In December 2005, 155th District Judge Dan R. Beck of Fayette County, who presided over Commission for Lawyer Discipline v. Wilson by special assignment, signed the agreed final judgment that assessed Robert "Trey" Wilson III a probated two-year suspension for failing to report Kugle's violations of the disciplinary rules in Fabila.
"It's a slap on the wrist for what the 4th Court of Appeals has characterized as an 'egregious example' of the worst kind of abuse of the judicial system," Roy Spezia, lead counsel for DaimlerChrysler and a senior partner in Clark, Thomas & Winters in Austin, Texas, says of the probated suspensions.
In June, the American Tort Reform Association erected a billboard near the Bexar County Courthouse in downtown San Antonio in protest of what the group saw as Wilson's light discipline.

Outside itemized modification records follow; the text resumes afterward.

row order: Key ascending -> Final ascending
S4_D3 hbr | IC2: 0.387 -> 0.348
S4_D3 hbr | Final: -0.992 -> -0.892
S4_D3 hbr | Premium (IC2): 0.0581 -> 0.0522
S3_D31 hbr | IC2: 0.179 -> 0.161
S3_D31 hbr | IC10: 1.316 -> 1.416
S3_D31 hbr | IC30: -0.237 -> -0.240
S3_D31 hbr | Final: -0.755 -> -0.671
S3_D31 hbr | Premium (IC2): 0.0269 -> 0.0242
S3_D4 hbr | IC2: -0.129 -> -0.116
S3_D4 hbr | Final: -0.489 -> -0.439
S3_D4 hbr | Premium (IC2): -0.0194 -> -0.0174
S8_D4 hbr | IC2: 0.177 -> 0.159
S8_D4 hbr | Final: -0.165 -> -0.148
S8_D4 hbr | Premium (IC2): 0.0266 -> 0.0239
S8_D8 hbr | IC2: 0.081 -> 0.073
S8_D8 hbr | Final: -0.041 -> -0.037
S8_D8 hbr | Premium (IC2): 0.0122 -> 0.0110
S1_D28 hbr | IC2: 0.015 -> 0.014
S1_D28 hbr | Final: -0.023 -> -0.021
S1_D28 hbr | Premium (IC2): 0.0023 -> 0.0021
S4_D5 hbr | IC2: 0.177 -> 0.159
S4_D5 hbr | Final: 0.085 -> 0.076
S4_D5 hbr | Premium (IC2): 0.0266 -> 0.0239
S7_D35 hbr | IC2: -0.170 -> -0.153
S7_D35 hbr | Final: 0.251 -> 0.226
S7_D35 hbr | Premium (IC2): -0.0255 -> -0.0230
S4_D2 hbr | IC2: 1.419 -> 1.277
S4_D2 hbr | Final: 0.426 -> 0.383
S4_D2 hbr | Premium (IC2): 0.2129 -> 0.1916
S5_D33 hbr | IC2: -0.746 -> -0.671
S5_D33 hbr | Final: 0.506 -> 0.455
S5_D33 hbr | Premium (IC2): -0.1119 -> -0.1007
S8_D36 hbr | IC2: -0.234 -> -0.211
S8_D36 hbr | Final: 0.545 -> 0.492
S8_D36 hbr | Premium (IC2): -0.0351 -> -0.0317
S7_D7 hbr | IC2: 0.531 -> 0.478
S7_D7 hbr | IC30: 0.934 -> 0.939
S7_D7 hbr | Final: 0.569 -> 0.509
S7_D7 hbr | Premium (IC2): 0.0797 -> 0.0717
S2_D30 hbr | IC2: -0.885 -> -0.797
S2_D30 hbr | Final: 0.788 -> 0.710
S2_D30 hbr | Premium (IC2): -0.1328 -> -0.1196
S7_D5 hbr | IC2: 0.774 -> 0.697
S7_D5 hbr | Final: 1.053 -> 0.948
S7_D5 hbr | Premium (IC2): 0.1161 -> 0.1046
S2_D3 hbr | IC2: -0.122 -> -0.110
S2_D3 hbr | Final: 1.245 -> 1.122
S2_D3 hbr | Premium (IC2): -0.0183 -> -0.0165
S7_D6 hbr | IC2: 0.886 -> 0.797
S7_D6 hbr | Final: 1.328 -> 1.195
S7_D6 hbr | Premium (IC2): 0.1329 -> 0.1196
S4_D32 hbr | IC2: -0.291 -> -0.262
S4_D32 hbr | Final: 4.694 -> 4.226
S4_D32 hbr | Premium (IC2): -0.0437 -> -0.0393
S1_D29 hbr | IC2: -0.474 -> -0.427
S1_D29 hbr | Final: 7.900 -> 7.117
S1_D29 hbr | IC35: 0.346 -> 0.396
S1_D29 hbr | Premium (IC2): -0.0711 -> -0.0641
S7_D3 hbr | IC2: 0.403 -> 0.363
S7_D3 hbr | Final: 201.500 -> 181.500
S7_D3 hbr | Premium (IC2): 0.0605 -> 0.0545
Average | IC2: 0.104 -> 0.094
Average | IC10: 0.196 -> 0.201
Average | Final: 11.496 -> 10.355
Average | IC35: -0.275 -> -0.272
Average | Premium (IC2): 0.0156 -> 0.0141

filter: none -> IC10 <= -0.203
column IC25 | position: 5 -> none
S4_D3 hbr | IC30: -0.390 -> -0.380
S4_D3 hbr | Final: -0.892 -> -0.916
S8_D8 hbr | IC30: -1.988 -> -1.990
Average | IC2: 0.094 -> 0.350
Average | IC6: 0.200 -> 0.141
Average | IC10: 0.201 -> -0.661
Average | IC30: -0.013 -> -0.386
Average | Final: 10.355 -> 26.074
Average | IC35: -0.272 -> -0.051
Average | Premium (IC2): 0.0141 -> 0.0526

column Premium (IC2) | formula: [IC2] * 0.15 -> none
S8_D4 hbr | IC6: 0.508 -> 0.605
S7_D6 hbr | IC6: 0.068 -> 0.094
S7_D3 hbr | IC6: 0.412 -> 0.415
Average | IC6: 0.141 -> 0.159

Toscano, now an associate with Gene Toscano Inc. in San Antonio, did not return two telephone calls seeking comment on the probated suspension before press time on August 3. John Pinckney III, Toscano's attorney and a partner in Strasburger & Price in San Antonio, declines comment.
"It speaks for itself," Pinckney says of the agreed final judgment.
Wilson, a San Antonio solo, also declines comment.
In 2000, then-224th District Judge David Peeples dismissed Fabila and assessed $1 million in sanctions against Kugle, Toscano and Wilson after finding that they knowingly and intentionally engaged in fraud in the suit. Peeples also ordered the clerk of his court to send a copy of the final judgment and sanctions order in Fabila to the State Bar of Texas.
San Antonio's 4th Court, sitting en banc, affirmed Peeples' judgment and sanctions order in Fabila in a 4-2 decision in 2002.
According to the 4th Court's majority opinion, written by Justice Karen Angelini, an investigator hired by the Kugle firm found no problems with the steering column of the Dodge Neon involved in the Fabilas' fatal accident, but a second investigator subsequently found that the decoupler in the steering column was separated. In January 2000, Angelini wrote, the first investigator's report was sent anonymously to DaimlerChrysler's attorney.
The Bar disbarred Kugle in 2003. The disbarment was the result of default. According to the order of disbarment, Kugle had moved to Mexico and did not file responsive pleadings in the disciplinary proceedings.
But a six-member Bar investigatory committee determined in 2001 that Wilson and Toscano should receive private reprimands for their part in Fabila.
"For whatever reason, that investigatory panel thought that was appropriate [discipline] for that matter," says Mark White, chairman of the Commission for Lawyer Discipline.
White, a partner in Amarillo, Texas' Sprouse Shrader Smith, says the private reprimands had the effect of a district court's judgment and could not be appealed by the commission.
In July, Wilson and Toscano waived confidentiality with regard to the 2001 disciplinary action, allowing White to discuss the case, according to the Bar.
DaimlerChrysler and North Star Dodge, two of the defendants in Fabila, filed separate grievances against Wilson and Toscano in 2003.
White says Wilson and Toscano raised res judicata defenses, alleging that the commission could not prosecute them for alleged violations related to the original disciplinary proceeding. The commission negotiated agreed judgments with the two lawyers, because there was a risk that, in Wilson's case, the Board of Disciplinary Appeals and, in Toscano's case, a court of appeals, would find that the commission could not sanction them, White says.
If a similar situation arose today, new disciplinary rules that the Texas Legislature approved in 2003 give the Office of the Chief Disciplinary Counsel more authority earlier in the disciplinary process, White says. The revised rules eliminated the role of investigatory panels in such proceedings.
Wilson, Toscano and Kugle still face legal issues stemming from the products liability suit. In 2003, DaimlerChrysler and North Star Dodge filed a civil suit, DaimlerChrysler, et al. v. Kugle, et al., in San Antonio' 150th District Court, alleging fraud against the three lawyers and the Kugle firm in connection with Fabila. Spezia says the suit is still pending.